An autonomous distributed database consists of numerous database instances or nodes that are physically separate and work independently with their own complete set of data. These nodes only need a single centralized managed layer for centralized provisioning and universal updates (across all nodes) and to provide a unified logical view to applications. Autonomous databases provide particularly high availability, improved performance, and enhanced scalability for large data sets and high-volume transactions.

Unlike autonomous distributed databases, nonautonomous homogeneous distributed databases rely on centralized control using a single DBMS. While data is distributed across multiple nodes, the DBMS coordinates data partitioning, distribution, storage and retrieval. The DBMS also handles various complexities related to updates, communications, replication and ensures consistency across all nodes.

Heterogeneous distributed database

The other main distributed database type is a heterogeneous database.
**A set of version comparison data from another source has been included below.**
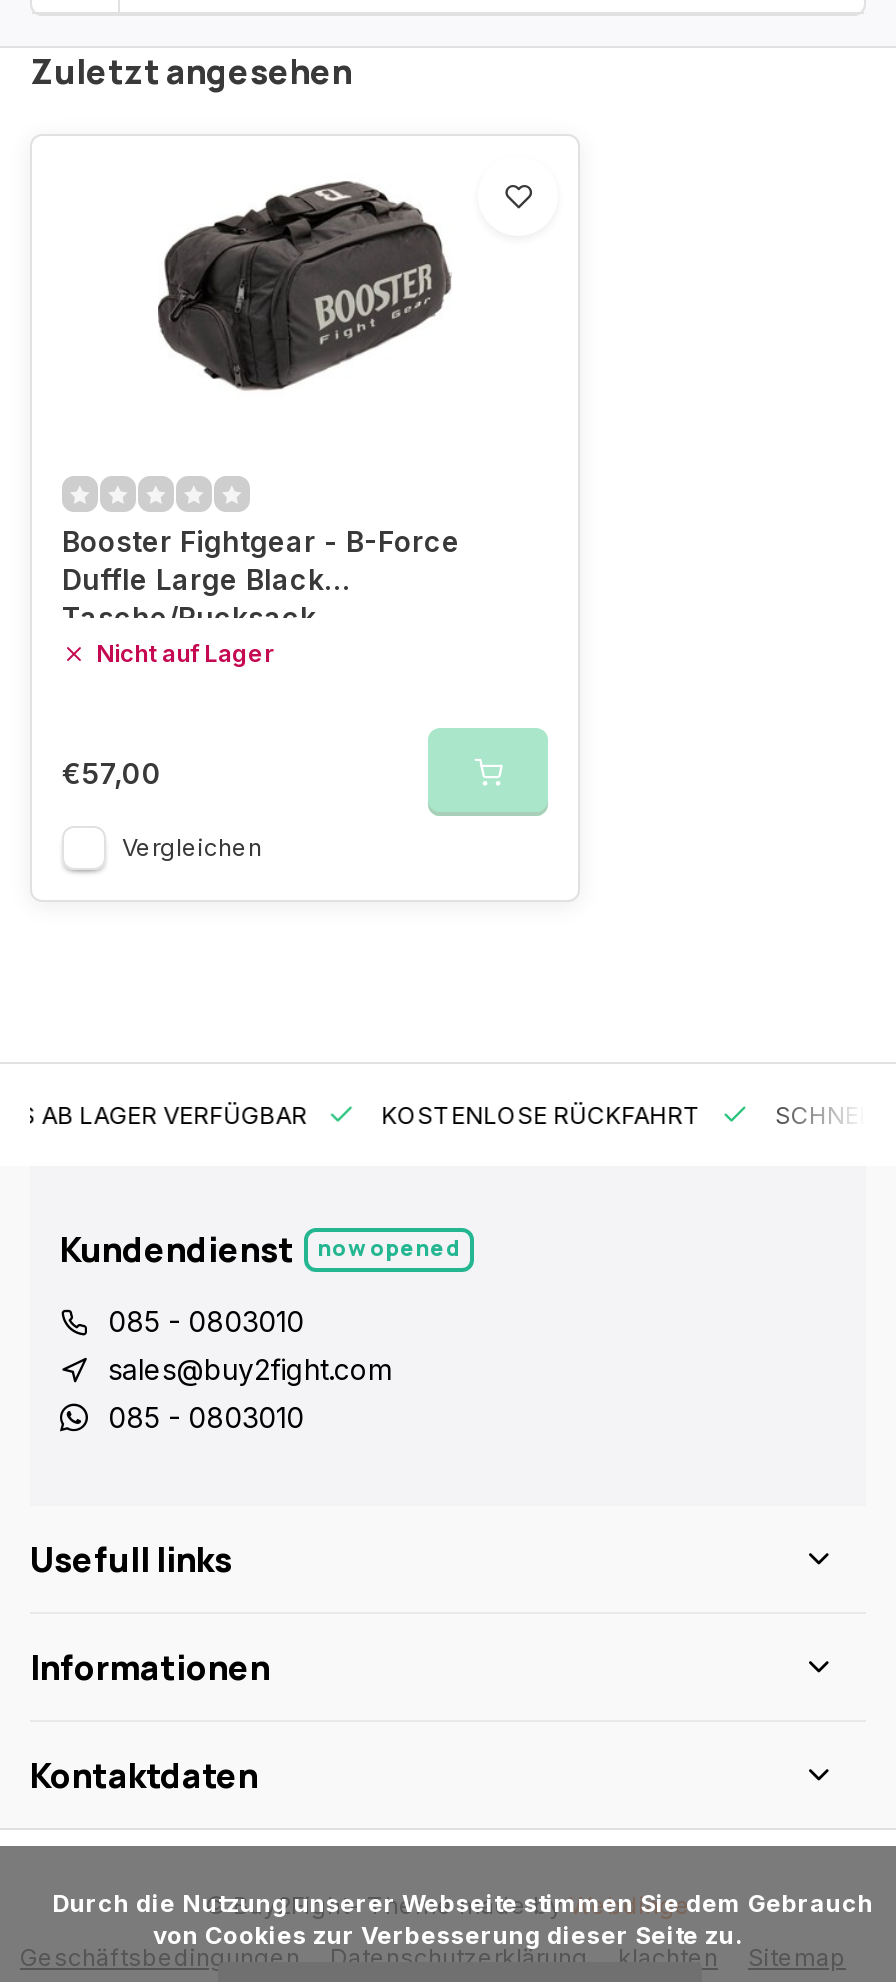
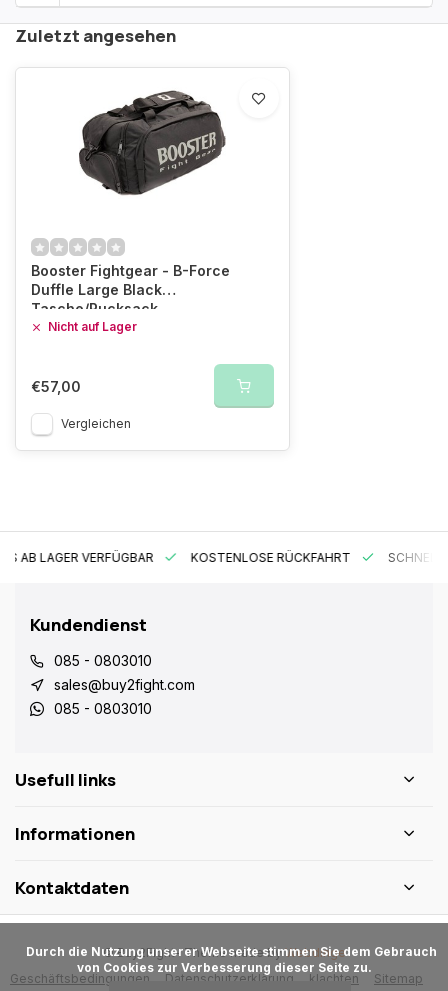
[318,1231,460,1261] now opened -> none

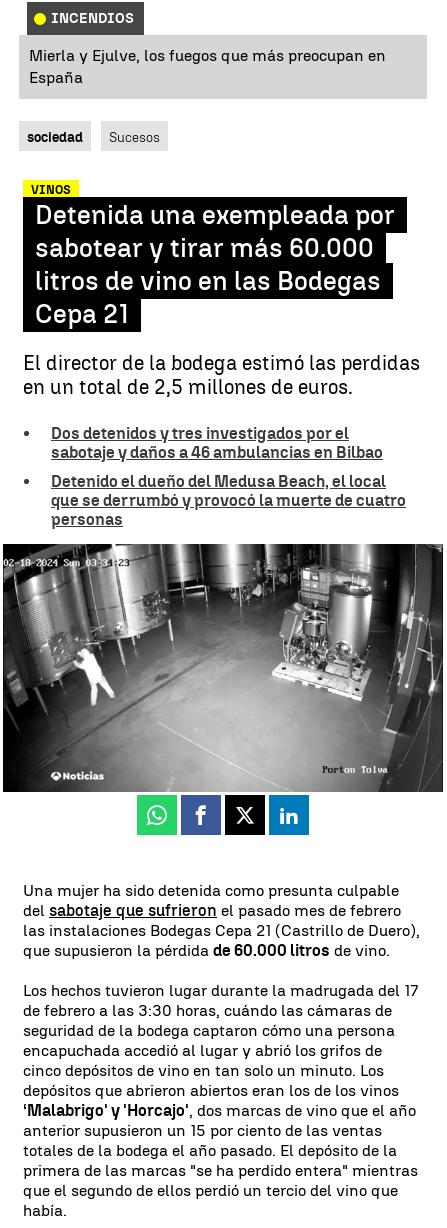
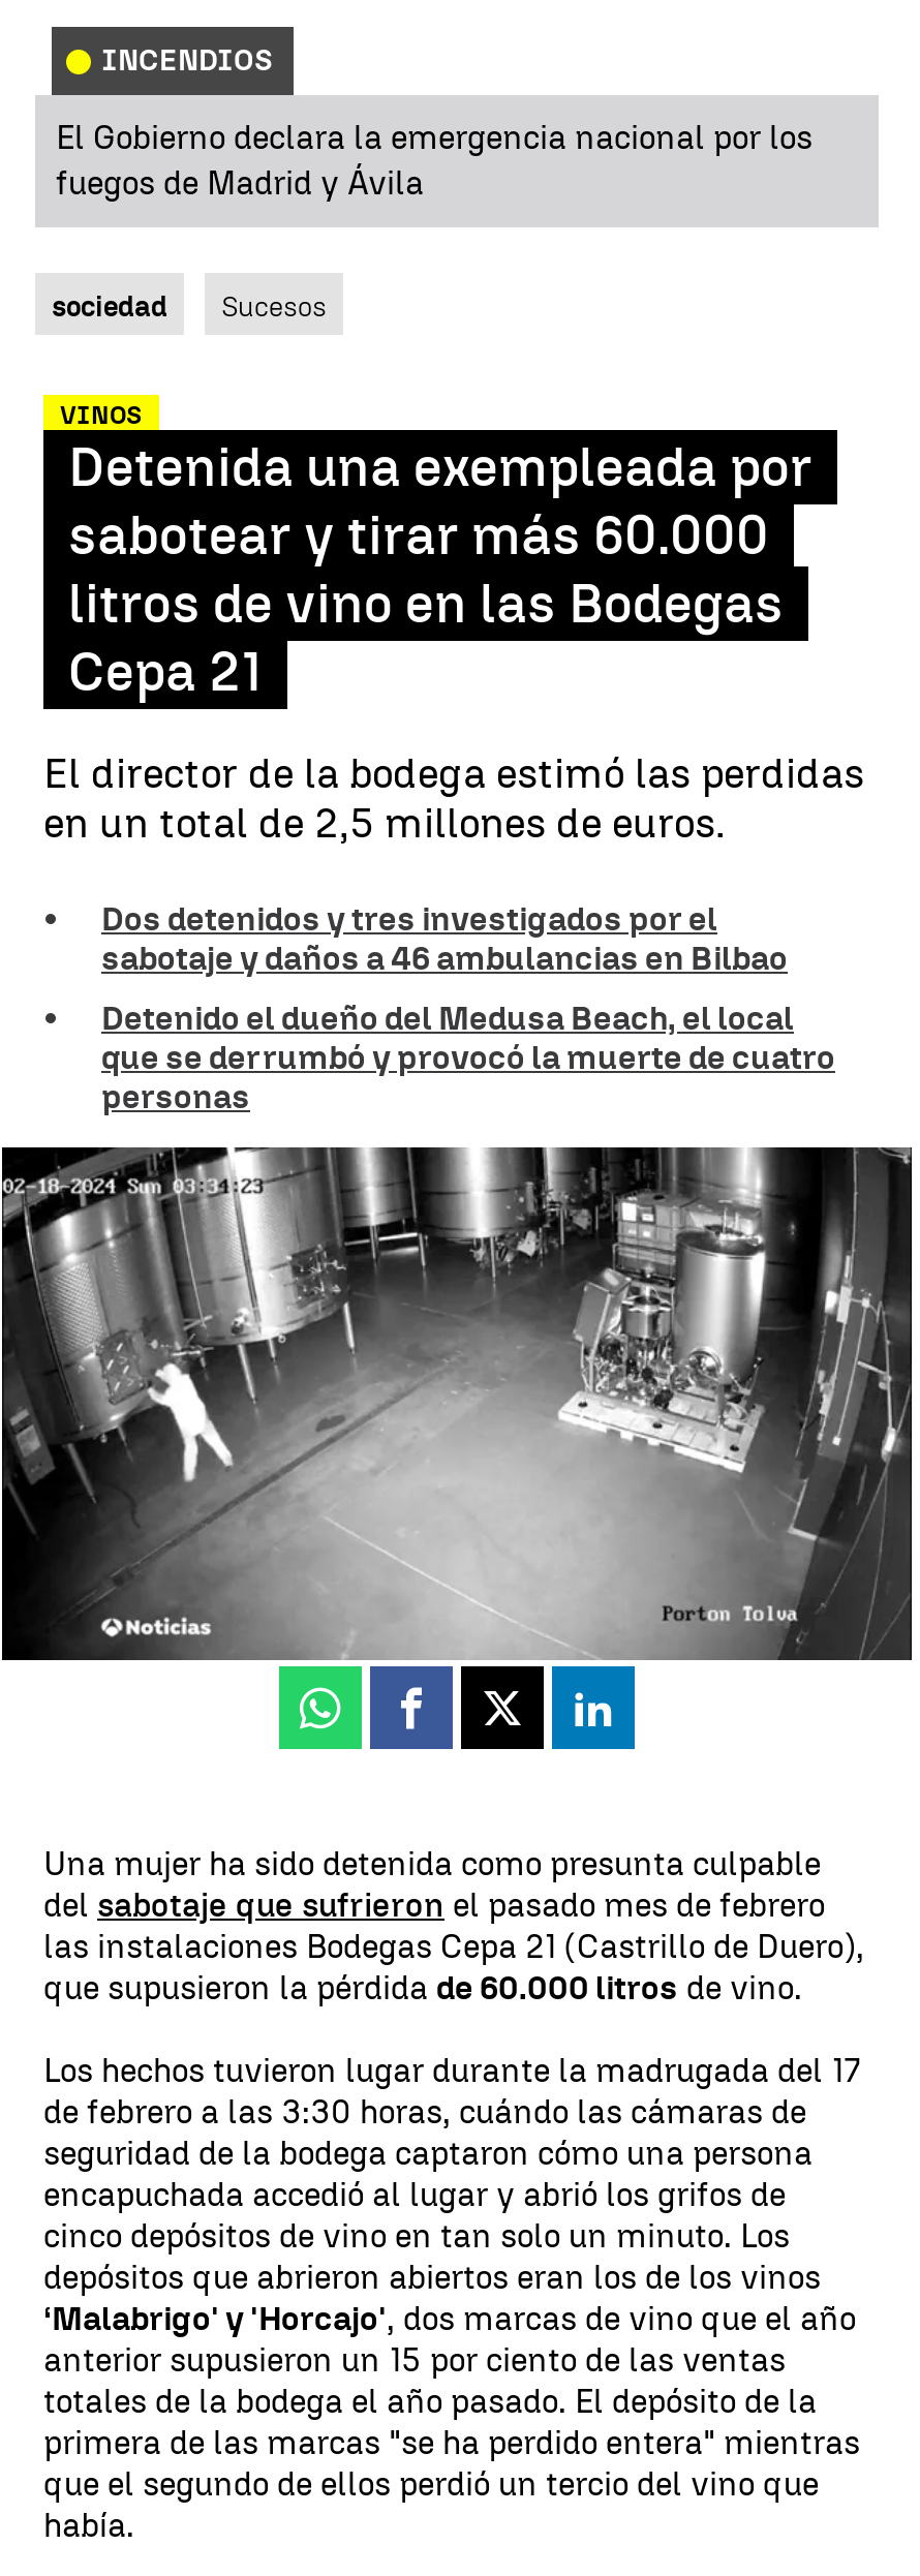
[29,46,386,87] Mierla y Ejulve, los fuegos que más preocupan en | España -> [56,118,812,203] El Gobierno declara la emergencia nacional por los | fuegos de Madrid y Ávila

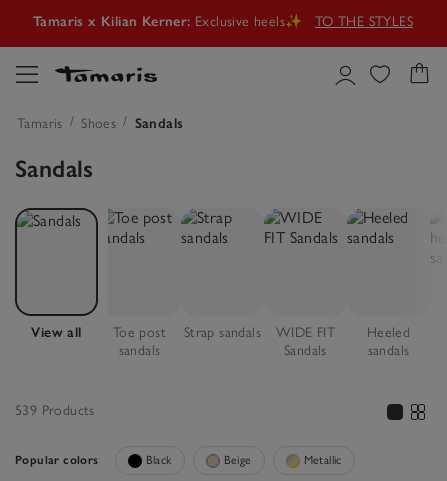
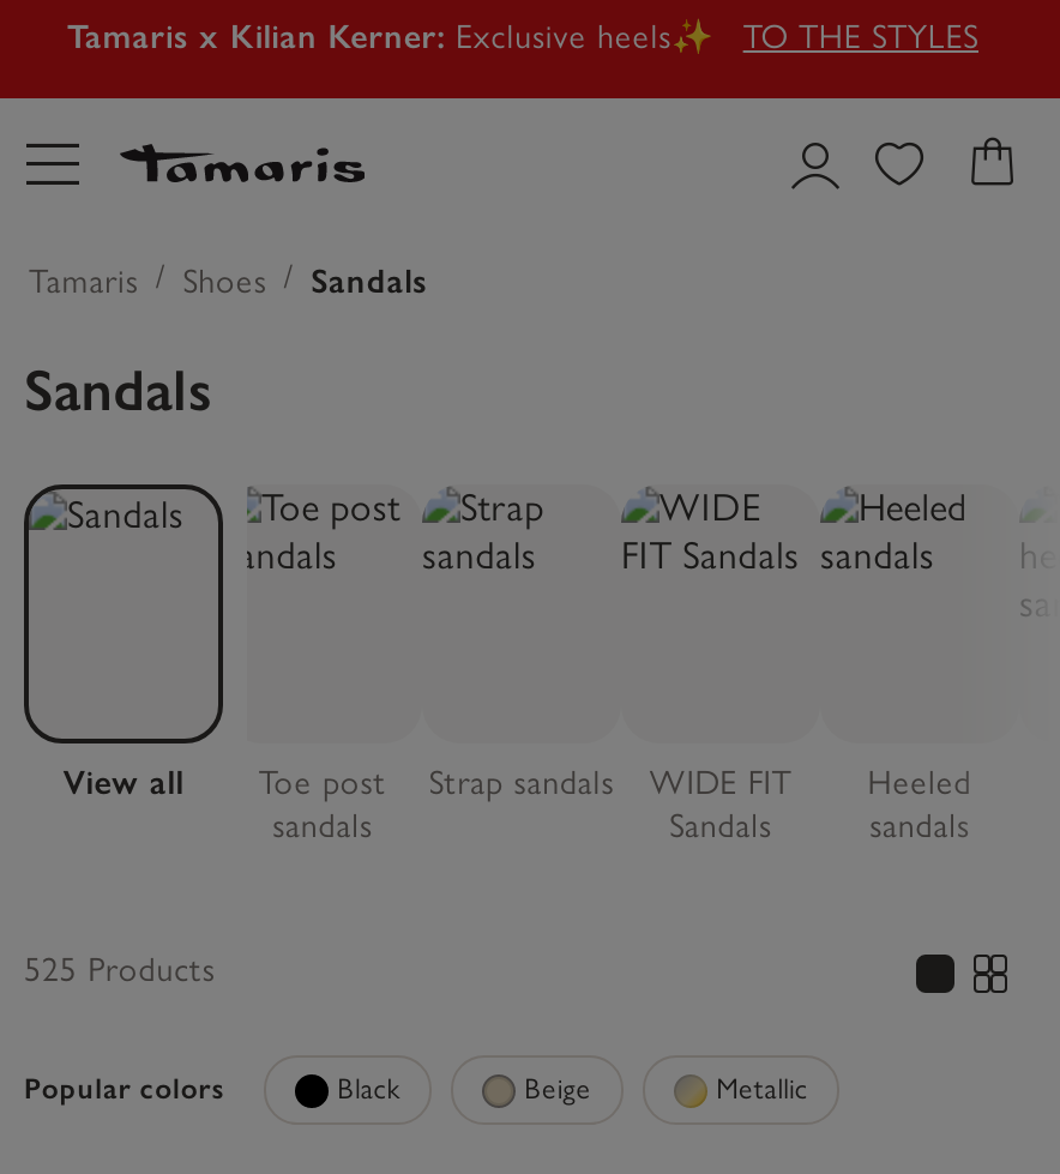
[15,402,95,419] 539 Products -> [24,950,215,991] 525 Products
In these databases, multiple sites or machines house different data sets. They also use different schemas, Oses and database applications. The sites might not even be aware of each other. Different nodes can have different hardware, software and data structure, or might be in locations that are not compatible. Users at one location might be able to read data at another location but not upload or alter it. These differences can create problems during query processing and transactions can require translations between sites. Heterogeneous distributed databases also can be difficult to use, with associated costs prohibitive for many businesses.

Despite these complexities, heterogeneous distributed databases offer several benefits, including greater flexibility in data models and schema choices. Multiple nodes can function independently but also work together to respond appropriately to and process a query. This data virtualization is a key feature of heterogenous distributed databases of the federated type. An unfederated heterogeneous distributed database also consists of nodes that operate independently. But unlike federated databases, unfederated databases rely on a centralized application to coordinate data distribution, access, control, and updates.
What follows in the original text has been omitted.